Decentralized Intelligence for Cardiac Health: A Federated Learning Approach to Privacy-Conscious Disease Prediction
DOI:
https://doi.org/10.64149/J.Carcinog.24.3.273-291Keywords:
Cardiovascular Disease Detection; Federated Learning; Privacy Preservation; Deep Neural Networks; Class Imbalance Handling; Distributed Healthcare AI.Abstract
Cardiovascular disease (CVD) remains the leading cause of mortality worldwide, with early detection being vital for reducing life-threatening complications and improving patient prognosis. Traditional machine learning (ML) models for CVD prediction require centralized access to large-scale clinical data, but such access is often restricted due to privacy regulations and institutional barriers.
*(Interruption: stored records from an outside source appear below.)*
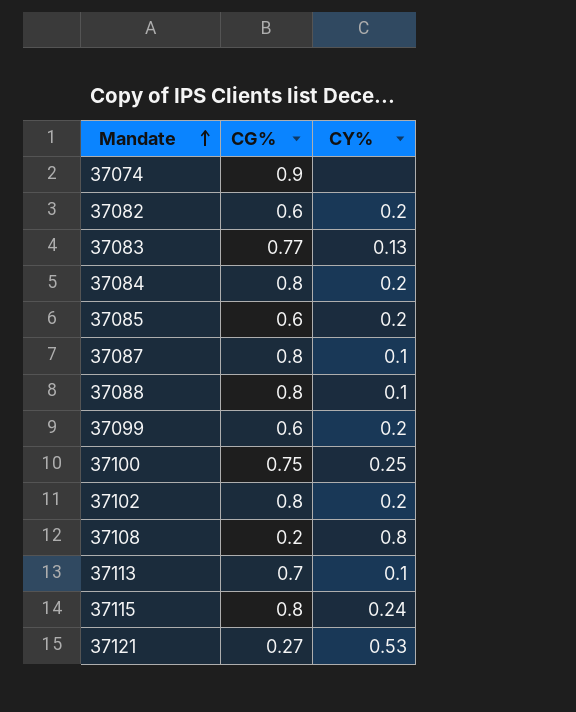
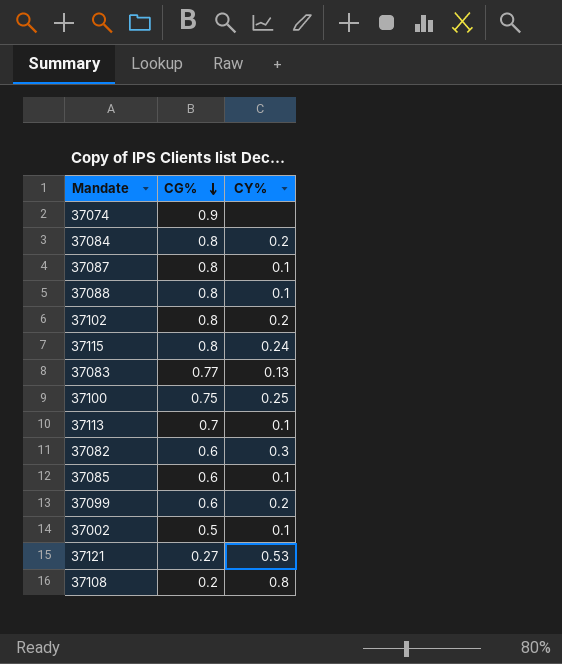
row order: Mandate ascending -> CG% descending
37082 | CY%: 0.2 -> 0.3
37085 | CY%: 0.2 -> 0.1
row 37002: none -> 0.5 | 0.1

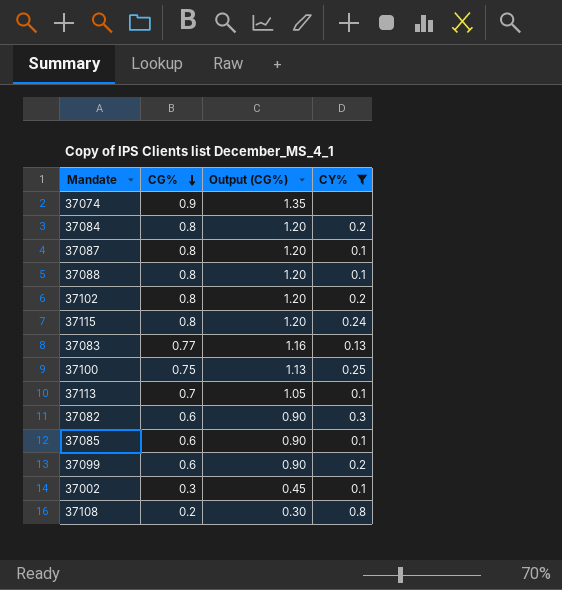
filter: none -> CY% != 0.53
column Output (CG%) | formula: none -> [CG%] * 1.5
37002 | CG%: 0.5 -> 0.3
To overcome these challenges, this study proposes a privacy-preserving federated learning (FL) framework that enables multiple healthcare institutions to collaboratively train predictive models without sharing sensitive patient data. The framework employs a multilayer neural network trained using the Federated Averaging (FedAvg) strategy, combined with data preprocessing techniques including standardization and class balancing via Synthetic Minority Oversampling Technique (SMOTE). Experimental evaluations using a real-world CVD risk dataset demonstrate that the proposed federated model achieves a classification accuracy of 94.0%, an F1-score of 93.5%, and outperforms centralized and local baselines. Communication overhead is kept minimal, averaging ~75 KB per round, and the model shows strong convergence across heterogeneous client data. An ablation study further confirms the critical role of SMOTE and local training configurations in model performance.